I: — What do people do when they are let down terribly? What do people do when they suffer enormous loss and are bereaved beyond telling? They can do several things.

They can deny their loss; i.e., consciously deny the significance of their loss or unconsciously deny the fact of their loss. They can put on a false face and pretend that everything is as rosy as ever. Conscious and unconscious denial, however, exact a terrible price psychologically. Denial renders people become inwardly bent and outwardly lame.

Or people who suffer enormous loss can simply be overwhelmed by it; so overwhelmed as to be frozen, immobilised by it. Life stops for them. This is a living death.

Or people who suffer enormous loss can admit their loss, own their pain and endure their disappointment. They can admit, own, endure, and go back to work. They can begin doing once more what they have customarily done in the past. The job they have worked at they continue to work at. This is by far the healthiest response. It’s the best thing that any bereaved person can do.
My wife Maureen and I often comment on the fact that when my mother was Maureen’s age my mother had been a widow for eleven years. At the time she was widowed my mother was working part-time and was content to work part-time. One week after my father’s death, however, she was working full-time. My father had left her an insurance payout of $1000 (1967). After funeral expenses she had $200. The decision to work full-time was a decision my mother arrived at quickly after little deliberation: if she didn’t work, she didn’t eat. She often joked about riding the subway train to work, packed so tightly into the rush-hour car that if she had fainted she couldn’t have fallen down, her face pressed into the back of a tall man’s rain-soaked woollen overcoat, everything smelling like wet dog. She also says that what she had to do was the best thing she could have done: work.

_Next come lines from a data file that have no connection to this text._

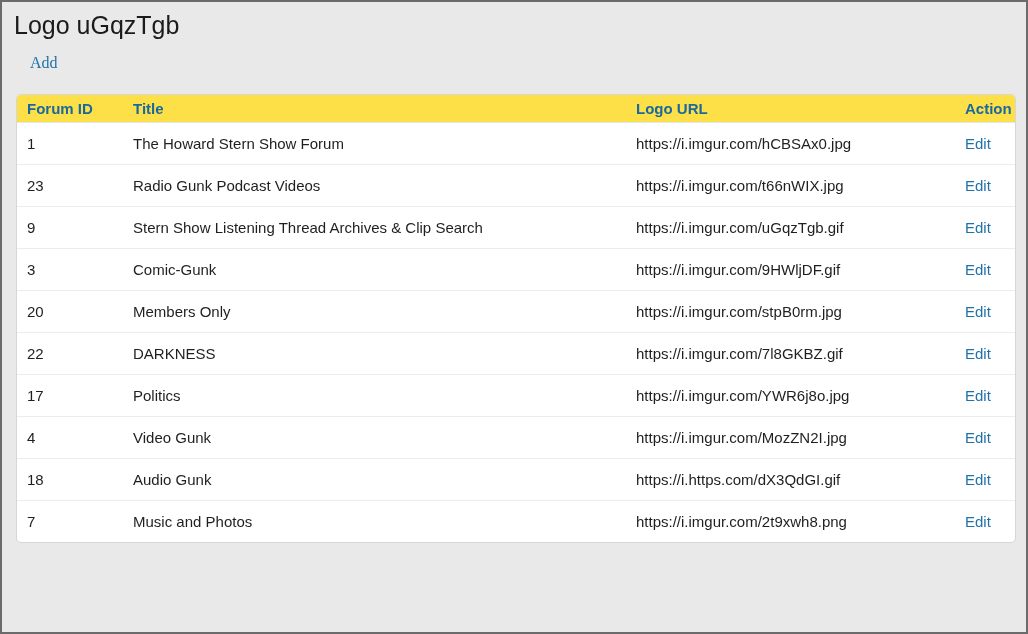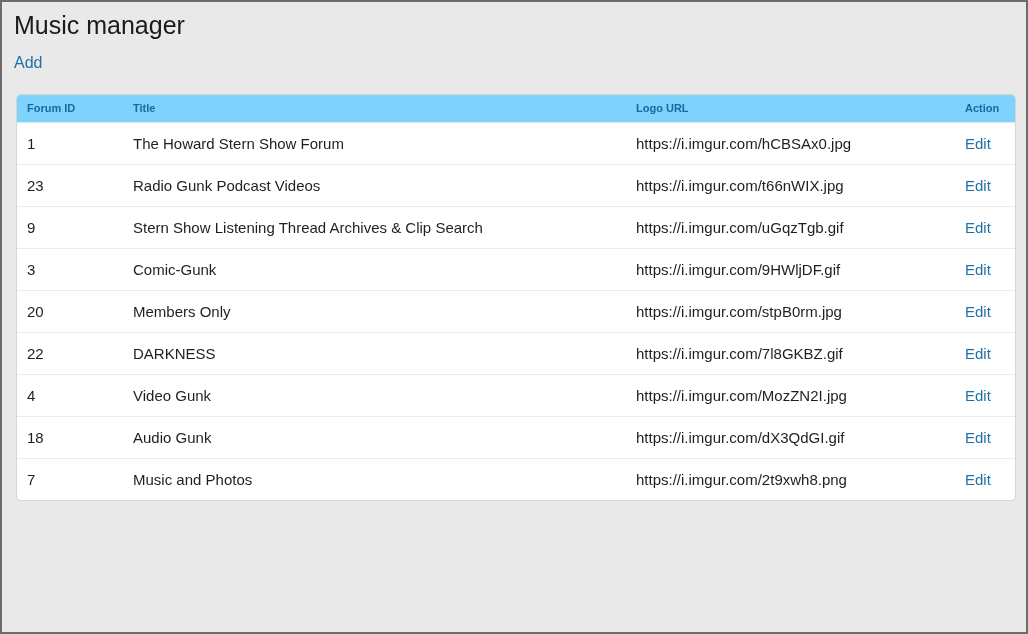--- a/index.html
+++ b/index.html
@@ -20,25 +20,26 @@
     position: absolute;
     top: 9px;
     left: 12px;
     font-size: 25px;
     font-weight: 400;
     color: #1b1b1b;
   }
   .add-link {
     position: absolute;
     top: 52px;
-    left: 12px;
+    left: 28px;
     font-size: 16px;
     color: #1f72a9;
     text-decoration: none;
     cursor: pointer;
+    font-family: Liberation Serif, serif;
   }
   .table-wrap {
     position: absolute;
     top: 92px;
     left: 14px;
     width: 1000px;
     background: #ffffff;
     border: 1px solid #d6d6d6;
     border-radius: 5px;
     overflow: hidden;
@@ -54,23 +55,23 @@
     border-collapse: collapse;
     table-layout: fixed;
     position: relative;
   }
   col.c-id     { width: 106px; }
   col.c-title  { width: 503px; }
   col.c-url    { width: 329px; }
   col.c-action { width: auto; }
   thead th {
     height: 27px;
-    background: #7dd3fc;
+    background: #fde047;
     color: #19699f;
-    font-size: 11px;
+    font-size: 15px;
     font-weight: 700;
     text-align: left;
     padding: 0 0 0 10px;
     vertical-align: middle;
     border-bottom: 1px solid #e2e7ea;
   }
   tbody td {
     height: 42px;
     font-size: 15px;
     color: #1f1f21;
@@ -86,21 +87,21 @@
     text-decoration: none;
     cursor: pointer;
     font-size: 15px;
   }
 </style>
 </head>
 <body>
 
 <div class="frame">
 
-  <h1 class="page-title">Music manager</h1>
+  <h1 class="page-title">Logo uGqzTgb</h1>
 
   <a class="add-link" href="#">Add</a>
 
   <svg class="watermark" width="220" height="220" viewBox="0 0 220 220" aria-hidden="true">
     <circle cx="110" cy="110" r="72" fill="none" stroke="rgba(0,0,0,0.028)" stroke-width="13" stroke-dasharray="250 26 98 28" stroke-linecap="round" transform="rotate(-62 110 110)"></circle>
   </svg>
 
   <div class="table-wrap">
     <table>
       <colgroup>
@@ -167,34 +168,42 @@
 
   <tr>
     <td>22</td>
     <td>DARKNESS</td>
     <td>https://i.imgur.com/7l8GKBZ.gif</td>
     <td>
       <a class="edit-link" href="#">Edit</a>
     </td>
   </tr>
 
+  <tr>
+    <td>17</td>
+    <td>Politics</td>
+    <td>https://i.imgur.com/YWR6j8o.jpg</td>
+    <td>
+      <a class="edit-link" href="#">Edit</a>
+    </td>
+  </tr>
 
   <tr>
     <td>4</td>
     <td>Video Gunk</td>
     <td>https://i.imgur.com/MozZN2I.jpg</td>
     <td>
       <a class="edit-link" href="#">Edit</a>
     </td>
   </tr>
 
   <tr>
     <td>18</td>
     <td>Audio Gunk</td>
-    <td>https://i.imgur.com/dX3QdGI.gif</td>
+    <td>https://i.https.com/dX3QdGI.gif</td>
     <td>
       <a class="edit-link" href="#">Edit</a>
     </td>
   </tr>
 
   <tr>
     <td>7</td>
     <td>Music and Photos</td>
     <td>https://i.imgur.com/2t9xwh8.png</td>
     <td>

And this is what the disciples did in the wake of the death of Jesus. They went back to fishing. They had been rocked by the events in the last week of Jesus’s life, shattered by the ending of that life. Worst of all, they felt themselves deluded, self-deluded, as gullible as kindergarten-age children. “How could we have been so naïve?”, they asked each other incredulously, “Our earlier enthusiasm for the mission was as groundless as a mirage in the desert. How could we have been so simple-minded, so silly about ‘The Messiah’? We aren’t suggestible people. Then how were we swept up in the tide of exuberance and ardour? Worse still, how many others have we misled? How ardently have we commended to any who would hear us what has dribbled away without trace like water in the sand?”

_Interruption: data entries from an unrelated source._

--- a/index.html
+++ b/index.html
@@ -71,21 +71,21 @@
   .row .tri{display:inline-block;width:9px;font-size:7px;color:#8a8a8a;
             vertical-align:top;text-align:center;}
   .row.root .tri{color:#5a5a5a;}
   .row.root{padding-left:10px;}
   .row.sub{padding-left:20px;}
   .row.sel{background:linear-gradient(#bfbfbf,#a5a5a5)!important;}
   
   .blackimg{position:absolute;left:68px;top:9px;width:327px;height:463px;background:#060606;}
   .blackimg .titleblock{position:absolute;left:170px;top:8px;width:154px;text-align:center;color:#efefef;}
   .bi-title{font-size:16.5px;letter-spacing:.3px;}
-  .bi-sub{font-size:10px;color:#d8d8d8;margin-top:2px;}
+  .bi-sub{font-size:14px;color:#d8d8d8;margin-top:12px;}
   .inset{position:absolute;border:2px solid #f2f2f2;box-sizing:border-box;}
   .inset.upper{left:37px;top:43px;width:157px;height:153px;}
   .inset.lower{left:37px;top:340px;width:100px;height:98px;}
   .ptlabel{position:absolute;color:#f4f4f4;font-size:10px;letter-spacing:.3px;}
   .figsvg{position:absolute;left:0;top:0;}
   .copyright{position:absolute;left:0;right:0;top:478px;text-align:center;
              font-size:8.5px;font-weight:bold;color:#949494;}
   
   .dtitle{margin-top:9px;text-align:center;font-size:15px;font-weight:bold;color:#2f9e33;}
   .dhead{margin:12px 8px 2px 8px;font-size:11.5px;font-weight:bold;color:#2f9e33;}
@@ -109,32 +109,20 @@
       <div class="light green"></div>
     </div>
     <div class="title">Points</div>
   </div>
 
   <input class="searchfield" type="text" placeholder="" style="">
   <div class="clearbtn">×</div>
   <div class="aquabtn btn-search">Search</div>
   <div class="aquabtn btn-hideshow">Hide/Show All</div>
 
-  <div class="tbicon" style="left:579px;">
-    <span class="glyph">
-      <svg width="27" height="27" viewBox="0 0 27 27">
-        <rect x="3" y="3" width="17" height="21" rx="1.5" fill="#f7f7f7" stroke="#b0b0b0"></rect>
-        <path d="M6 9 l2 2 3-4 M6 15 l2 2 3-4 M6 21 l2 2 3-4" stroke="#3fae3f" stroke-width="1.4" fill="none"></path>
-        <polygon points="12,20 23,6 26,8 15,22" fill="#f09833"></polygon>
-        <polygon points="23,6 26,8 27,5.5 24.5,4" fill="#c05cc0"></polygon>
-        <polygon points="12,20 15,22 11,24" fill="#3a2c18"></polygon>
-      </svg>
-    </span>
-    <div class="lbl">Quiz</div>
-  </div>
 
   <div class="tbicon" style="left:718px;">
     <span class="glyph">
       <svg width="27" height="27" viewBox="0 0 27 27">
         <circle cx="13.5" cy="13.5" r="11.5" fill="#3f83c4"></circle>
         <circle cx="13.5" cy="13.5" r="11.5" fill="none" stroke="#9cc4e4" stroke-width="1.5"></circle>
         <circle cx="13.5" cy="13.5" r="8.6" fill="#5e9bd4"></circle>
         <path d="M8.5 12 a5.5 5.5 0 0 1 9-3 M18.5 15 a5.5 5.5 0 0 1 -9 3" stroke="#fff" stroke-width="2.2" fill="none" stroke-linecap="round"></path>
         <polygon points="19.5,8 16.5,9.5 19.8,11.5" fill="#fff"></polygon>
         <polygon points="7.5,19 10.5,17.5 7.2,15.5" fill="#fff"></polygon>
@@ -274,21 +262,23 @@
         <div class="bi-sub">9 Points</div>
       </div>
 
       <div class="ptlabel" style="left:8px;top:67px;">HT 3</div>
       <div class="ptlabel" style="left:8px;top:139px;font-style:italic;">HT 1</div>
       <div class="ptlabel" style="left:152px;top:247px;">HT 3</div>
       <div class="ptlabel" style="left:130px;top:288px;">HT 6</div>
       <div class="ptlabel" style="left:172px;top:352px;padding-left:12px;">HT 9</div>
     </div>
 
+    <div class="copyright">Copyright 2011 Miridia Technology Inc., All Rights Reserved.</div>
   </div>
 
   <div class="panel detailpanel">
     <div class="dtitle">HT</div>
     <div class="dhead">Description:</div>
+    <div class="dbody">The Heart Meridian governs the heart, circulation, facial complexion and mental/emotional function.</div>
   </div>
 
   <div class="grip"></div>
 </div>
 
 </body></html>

All of us – you, I, and everyone else – all of us are eager to think ourselves sophisticated. We hate being “suckered” as we hate little else. All of us like to think we are worldly-wise, able to identify hucksters and charlatans and outright phoneys. We shudder at being thought as naïve as a child standing wide-eyed and open-mouthed in front of a magician. There’s no humiliation like the humiliation of public benightedness.

And there’s no humiliation like the humiliation of being taken in religiously. Who doesn’t feel sorry for the person who, perchance at a moment of unusual need or unforeseen vulnerability, makes a religious declaration that strikes us as hugely overblown or espouses a religious cause that’s plainly exaggerated? We share the embarrassment of that person who, months later, feels she “went off the deep end.” What do such people do next? If they are wise they put their embarrassment behind them and simply get on with the business of everyday living.

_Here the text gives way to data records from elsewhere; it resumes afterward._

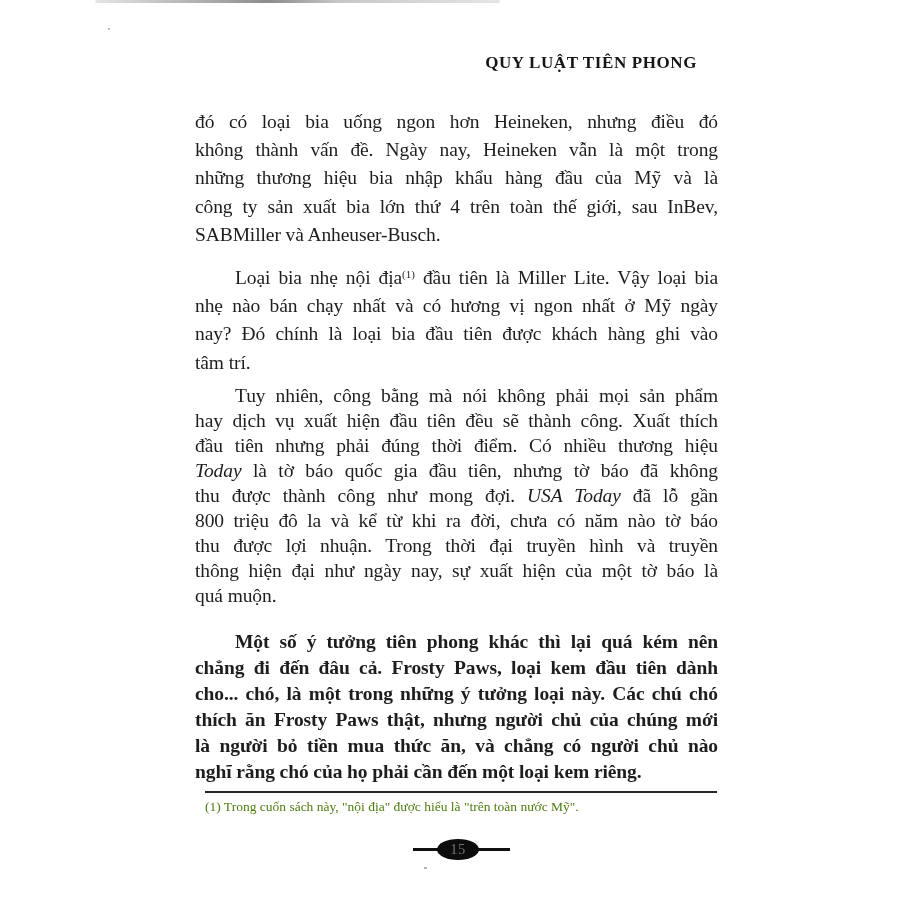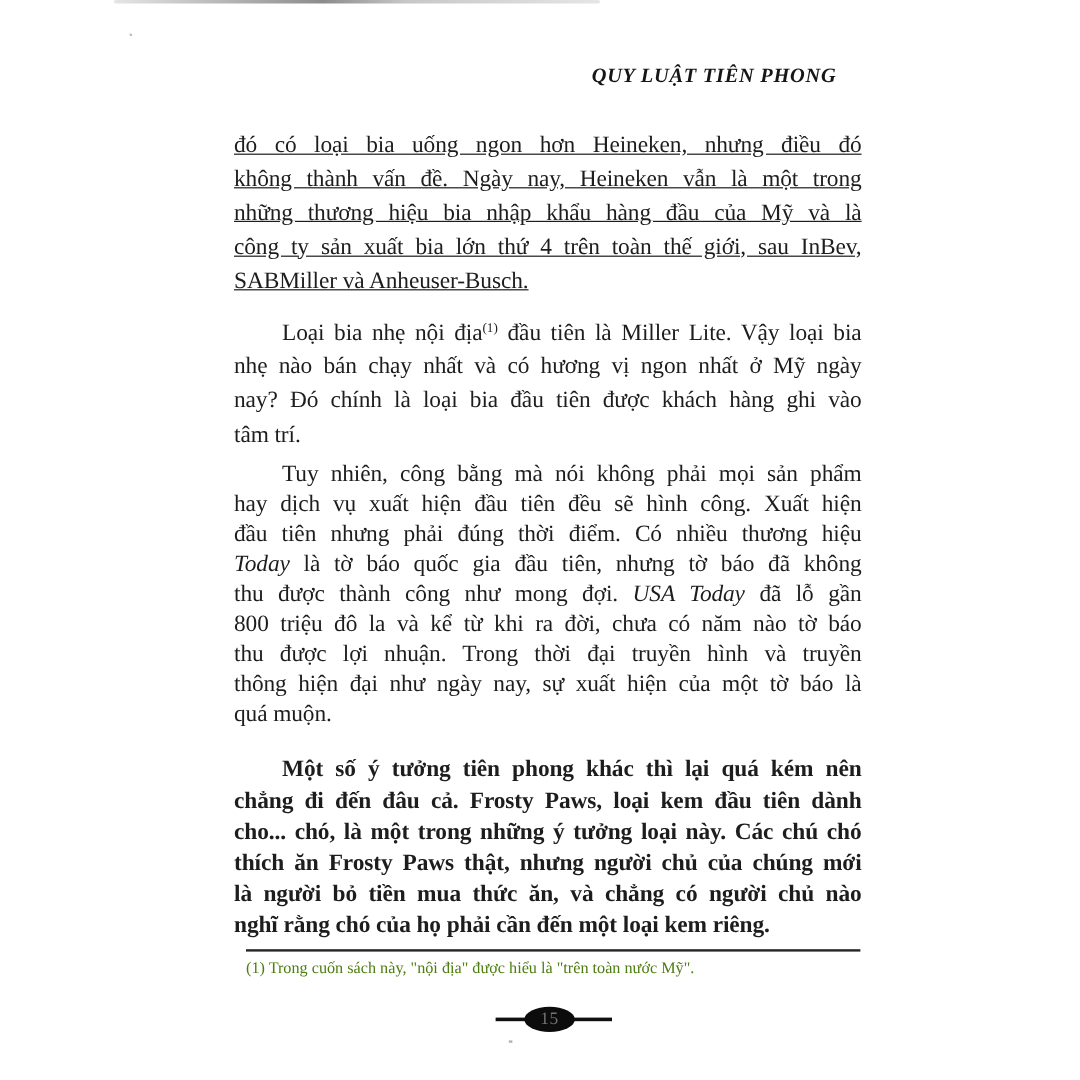--- a/index.html
+++ b/index.html
@@ -13,34 +13,33 @@
     position:absolute; left:95px; top:0; width:405px; height:3px; border-radius:2px;
     background:linear-gradient(90deg, rgba(0,0,0,0.10), rgba(0,0,0,0.45) 43%, rgba(0,0,0,0.22) 60%, rgba(0,0,0,0.10));
   }
   .scan-speck-a { position:absolute; left:108px; top:28px; width:2px; height:2px; background:rgba(0,0,0,0.25); }
   .scan-speck-b { position:absolute; left:424px; top:867px; width:3px; height:2px; background:rgba(0,0,0,0.30); }
 
   .running-head {
     position:absolute; top:53px; right:203px;
     font-size:17px; font-weight:bold; letter-spacing:0.6px; color:#161616;
     white-space:nowrap;
-    font-style:italic;
   }
 
   .body-text {
     position:absolute; top:108px; left:195px; width:523px;
     font-size:19.5px; letter-spacing:-0.1px; color:#1d1d1d;
   }
   .line { text-align:justify; text-align-last:justify; }
   .line.last { text-align-last:left; }
   .line.indent { text-indent:40px; }
   .para1 .line, .para2 .line { line-height:28.2px; }
   .para3 .line { line-height:25px; }
   .para4 .line { line-height:26px;font-weight:bold; }
-  .para1 { margin-bottom:11px;text-decoration:underline; }
+  .para1 { margin-bottom:11px; }
   .para2 { margin-bottom:6px; }
   .para3 { margin-bottom:21px; }
   .it { font-style:italic; }
   .sup { font-size:11px; vertical-align:6px; letter-spacing:0; }
 
   .footnote-rule { position:absolute; left:205px; top:791px; width:512px; height:2px; background:#262626; }
   .footnote { position:absolute; left:205px; top:799px; width:512px; font-size:13.5px; color:#4d7c0f; letter-spacing:0; }
 
   .footer-line-left  { position:absolute; left:413px; top:848px; width:25px; height:3px; background:#101010; }
   .footer-line-right { position:absolute; left:478px; top:848px; width:32px; height:3px; background:#101010; }
@@ -71,21 +70,21 @@
         <div class="line last"><span>SABMiller và Anheuser-Busch.</span></div>
       </div>
       <div class="para para2">
         <div class="line indent"><span>Loại bia nhẹ nội địa</span><span class="sup">(1)</span><span> đầu tiên là Miller Lite. Vậy loại bia</span></div>
         <div class="line"><span>nhẹ nào bán chạy nhất và có hương vị ngon nhất ở Mỹ ngày</span></div>
         <div class="line"><span>nay? Đó chính là loại bia đầu tiên được khách hàng ghi vào</span></div>
         <div class="line last"><span>tâm trí.</span></div>
       </div>
       <div class="para para3">
         <div class="line indent"><span>Tuy nhiên, công bằng mà nói không phải mọi sản phẩm</span></div>
-        <div class="line"><span>hay dịch vụ xuất hiện đầu tiên đều sẽ hình công. Xuất hiện</span></div>
+        <div class="line"><span>hay dịch vụ xuất hiện đầu tiên đều sẽ thành công. Xuất thích</span></div>
         <div class="line"><span>đầu tiên nhưng phải đúng thời điểm. Có nhiều thương hiệu</span></div>
         <div class="line"><span class="it">Today</span><span> là tờ báo quốc gia đầu tiên, nhưng tờ báo đã không</span></div>
         <div class="line"><span>thu được thành công như mong đợi. </span><span class="it">USA Today</span><span> đã lỗ gần</span></div>
         <div class="line"><span>800 triệu đô la và kể từ khi ra đời, chưa có năm nào tờ báo</span></div>
         <div class="line"><span>thu được lợi nhuận. Trong thời đại truyền hình và truyền</span></div>
         <div class="line"><span>thông hiện đại như ngày nay, sự xuất hiện của một tờ báo là</span></div>
         <div class="line last"><span>quá muộn.</span></div>
       </div>
       <div class="para para4">
         <div class="line indent"><span>Một số ý tưởng tiên phong khác thì lại quá kém nên</span></div>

A minute ago I spoke of bereavement, of loss. We mustn’t think that jarring loss is loss of loved one only. There are bereavements everywhere in life. There are familiar scenarios and situations that are so very familiar as to appear unlosable. But they are lost! Not merely a familiar scenario and situation can be lost but even a familiar world. Someone’s entire world can be lost, and lost more quickly and more thoroughly than she would ever have thought; than she would ever have thought, that is, until the day it was lost. She always thought she knew how the world turned and what made it turn. Then one day she found out. The day she found out — the day of her shattering disappointment — was also the day she was bereft of her world.

Denial won’t help. Immobility won’t help. The only thing to do is also the best thing to do: go back to work. If our work is the work of a homemaker, it’s still work: children have to be fed, the schoolteacher dealt with, the haemorrhaging husband bandaged.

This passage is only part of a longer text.